Lamin A/C, or LMNA, is a gene that is responsible for laminopathies, a puzzling type of disease that leads to early aging and cell death as manifested by a variety of symptoms, including cardiomyopathies.

“My father died at age 49 and his father at age 42,” Mr. Collins says. “They didn’t have genetic testing back then, but doctors feel pretty sure that’s their cause of death. Given their early deaths, I feel blessed that my life has been extended.”

Further genetic testing at Cleveland Clinic showed that in addition to inheriting the LQTS gene from her mother, Lindsey also had inherited her father’s lamin A/C genetic mutation. Lauren also learned that she carries the lamin A/C gene, although she is not experiencing any symptoms.
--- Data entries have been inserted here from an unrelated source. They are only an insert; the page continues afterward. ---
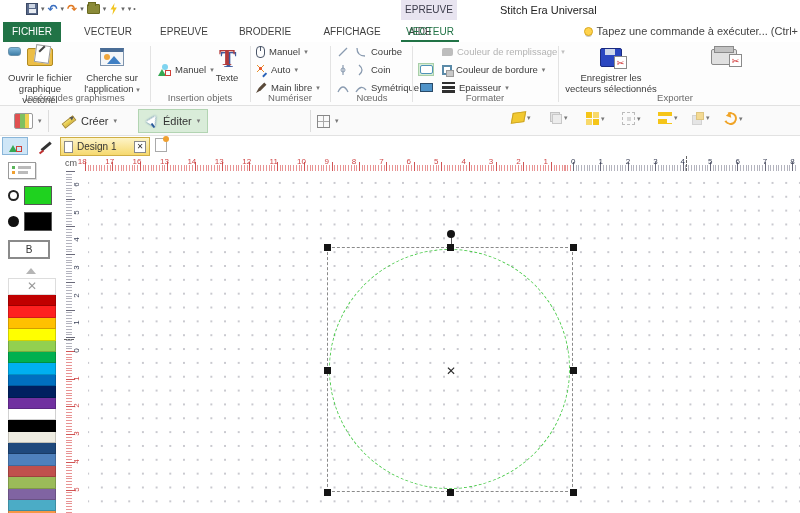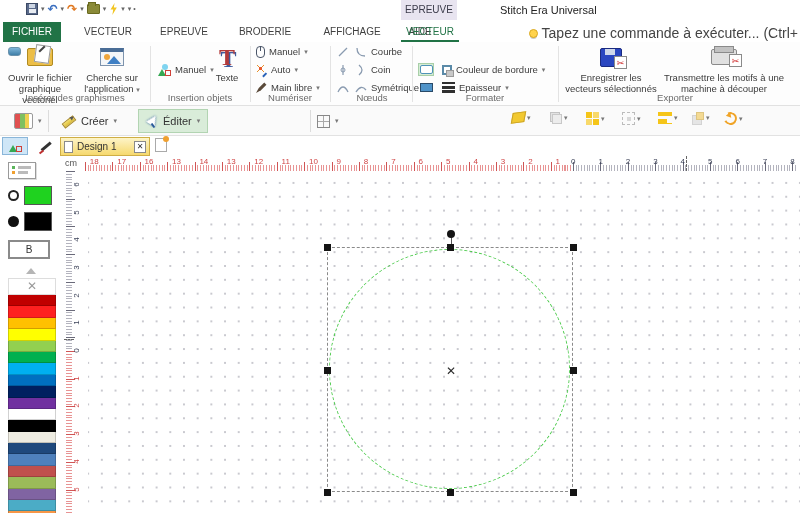--- a/index.html
+++ b/index.html
@@ -20,21 +20,21 @@
   .i-folder::before { content:""; position:absolute; left:0; top:-3px; width:6px; height:3px; background:#8a8a38; border:1px solid #6a6a20; border-bottom:none; }
   .i-bolt { width:9px; height:12px; background:#f2c522; clip-path:polygon(60% 0,15% 55%,45% 55%,35% 100%,85% 38%,52% 38%); }
   #context-badge { left:401px; top:0; width:56px; height:20px; background:#e8e4f0; color:#3b3b4a; text-align:center; line-height:20px; font-size:10px; }
   #window-title { left:500px; top:4px; font-size:11px; color:#222; }
 
   
   #tabrow { left:0; top:22px; width:800px; height:20px; background:#fff; }
   .mtab { position:absolute; top:0; height:20px; line-height:20px; text-align:center; font-size:10px; color:#3f3f3f; cursor:default; }
   .mtab.file { background:#217346; color:#fff; }
   .mtab.selected { color:#217346; border-bottom:2px solid #217346; }
-  #cmd-hint { right:2px; top:3px; display:flex; align-items:center; gap:4px; font-size:14px; color:#444; }
+  #cmd-hint { right:2px; top:3px; display:flex; align-items:center; gap:4px; font-size:11px; color:#444; }
   .i-bulb { width:9px; height:9px; border-radius:50%; background:#ffd34d; border:1px solid #d9a820; box-shadow:0 2px 0 -1px #c9c9c9; }
 
   
   #ribbon { left:0; top:42px; width:800px; height:64px; background:#fdfdfd; border-bottom:1px solid #e1e1e1; }
   .gsep { position:absolute; top:4px; width:1px; height:56px; background:#e3e3e3; }
   .gname { position:absolute; top:50px; height:12px; font-size:9.5px; color:#6a6a6a; text-align:center; }
   .bigbtn { position:absolute; top:2px; text-align:center; font-size:9.5px; line-height:11px; color:#3c3c3c; cursor:default; }
   .bigbtn .bicon { height:26px; display:flex; align-items:center; justify-content:center; margin-bottom:2px; }
   .smallrow { position:absolute; height:15px; display:flex; align-items:center; gap:4px; font-size:9.5px; color:#3c3c3c; }
   .smallrow.disabled { color:#b3b3b3; }
@@ -142,21 +142,21 @@
   .bold-box { position:absolute; left:8px; width:42px; height:19px; border:2px solid #8a8a8a; background:#fff; text-align:center; line-height:15px; font-size:10px; color:#333; }
   .up-tri { position:absolute; left:26px; width:0; height:0; border-left:5px solid transparent; border-right:5px solid transparent; border-bottom:6px solid #b5b5b5; }
   #palette-none { position:absolute; left:8px; width:48px; height:17px; background:#fff; border:1px solid #ddd; color:#9a9a9a; font-size:12px; text-align:center; line-height:15px; }
   #palette-list { position:absolute; left:8px; top:0; width:48px; }
   .swatch { width:48px; height:11.4px; border:1px solid rgba(0,0,0,.18); border-top:none; }
 
   
   #hruler { left:62px; top:156px; width:738px; height:15px; background:#fff; }
   #unit-label { position:absolute; left:3px; top:2px; font-size:9px; color:#555; }
   .hnum { position:absolute; top:1px; font-size:8px; color:#3c4258; }
-  .hnum.neg { color:#d04545;margin-left:12px; }
+  .hnum.neg { color:#d04545; }
   .hticks { position:absolute; top:9px; height:6px;
       background:repeating-linear-gradient(90deg,currentColor 0 1px,transparent 1px 2.74px); opacity:.75; }
   .hmaj { position:absolute; top:6px; height:9px;
       background:repeating-linear-gradient(90deg,currentColor 0 1px,transparent 1px 27.4px); }
   #vruler { left:62px; top:171px; width:26px; height:342px; background:#fff; }
   .vnum { position:absolute; left:12px; font-size:8px; color:#3c4258; transform:rotate(-90deg); }
   .vnum.neg { color:#d04545; }
   .vticks { position:absolute; left:4px; width:6px;
       background:repeating-linear-gradient(currentColor 0 1px,transparent 1px 2.77px); opacity:.75; }
   .vmaj { position:absolute; left:4px; width:9px;
@@ -304,20 +304,25 @@
 
     <div class="mini-swatch" style="top:3px">
         <span class="ms1"></span>
       </div>
     <div class="mini-swatch msel" style="top:21px;left:418px">
         <span class="ms2"></span>
       </div>
     <div class="mini-swatch" style="top:39px;left:418px">
         <span class="ms3"></span>
       </div>
+    <div class="smallrow disabled" style="left:442px;top:2px">
+      <span class="i-fill"></span>
+      <span>Couleur de remplissage</span>
+        <span class="dd" style="color:#c0c0c0">▾</span>
+    </div>
     <div class="smallrow" style="left:442px;top:20px">
       <span class="i-bordercol"></span>
       <span>Couleur de bordure</span>
         <span class="dd">▾</span>
     </div>
     <div class="smallrow" style="left:442px;top:38px">
       <span class="i-thick"></span>
       <span>Epaisseur</span>
         <span class="dd">▾</span>
     </div>
@@ -331,21 +336,20 @@
           </span>
         </div>
       <div>Enregistrer les vecteurs sélectionnés</div>
     </div>
     <div class="bigbtn" style="left:660px;width:128px">
       <div class="bicon">
           <span class="i-machine">
             <span class="badge-scissors">✂</span>
           </span>
         </div>
-      <div>Transmettre les motifs à une machine à découper</div>
     </div>
     <div class="gname" style="left:560px;width:230px">Exporter</div>
   </div>
 
   <div id="toolbar" class="abs">
     <div class="tbtn" style="left:6px">
       <span class="i-palette"></span>
         <span class="dd">▾</span>
     </div>
     <div class="tsep" style="left:48px"></div>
A few years ago, Lindsey injured her ankle during exercise. Thanks to the knowledge of her genetic predisposition, Drs. Baranowski and Tang were concerned enough that after much deliberation, they ultimately diagnosed her with a suspected collapse rather than a simple sports injury.

“The doctors at Cleveland Clinic had taken wonderful care of my parents, so I knew I had the best-of-the-best for my care,” Lindsey says. In December 2015, she had a defibrillator implanted to monitor and correct any abnormalities in her heart rhythm. “My prognosis is good.”

Funding to Help the Next Generation

Mr. Collins strongly believes in medical research and, in 2014, established the Collins Family Research Fund to support the work of Dr. Tang. “Dr. Tang is one reason we wanted to give,” he says. “We knew of his interest, his work and his reputation. Knowing that we had someone really great to do this work was an incentive.”

The family’s fund has received gifts from others who also are interested in supporting Dr. Tang’s work. “It’s been gratifying that people we don’t even know – whose stories are different from ours – have given to this fund supporting Dr. Tang’s genetic research,” Mr. Collins says. 

As Director of the Center for Clinical Genomics, Dr. Tang’s specialty interests include cardiomyopathy, heart failure, heart transplantation, genetics and precision medicine. He is a practicing heart failure/transplant cardiologist, but also a clinician scientist who tries to find ways to help patients like the Collinses beat the odds that are against them with new ways to diagnose and treat these inherited heart diseases. It may be a surprise to many, but Dr. Tang came to Cleveland Clinic for his cardiology fellowship training without aspiring to be a researcher. Now he helps lead Cleveland Clinic’s initiative to broaden the new world of genomic medicine to the bedside.

“Our patients always inspire us and we will always be grateful for their trust and faith in us,” Dr. Tang says. “Finding new ways to help our patients give us hope and purpose as well, and today we have better tools to figure out the causes of their problems and to find out how to overcome them.”

Because of the Collins Family Research Fund, Dr. Tang’s research laboratory began to study LMNA cardiomyopathy. Recently, his team has identified early alterations of several novel pathways in heart muscles of mice with LMNA mutations. He now co-directs the Lerner Research Institute’s Center for Cardiovascular Translation and Genomics with Dr. Mina Chung, with one of the projects investigating the feasibility of understanding disease mechanisms using inducible pluripotent stem cells derived from patients with LMNA cardiomyopathy.

“I think there are solutions out there to help with genetic problems,” Mr. Collins says. “For me, I know Dr. Tang is brilliant, and helping him is very important and compelling because I think his work will impact many people. They’re discovering things all the time.

“We hope the research will help people with genetic heart problems have better outcomes. It won’t help me, but maybe it can help my daughters and, someday, their children.”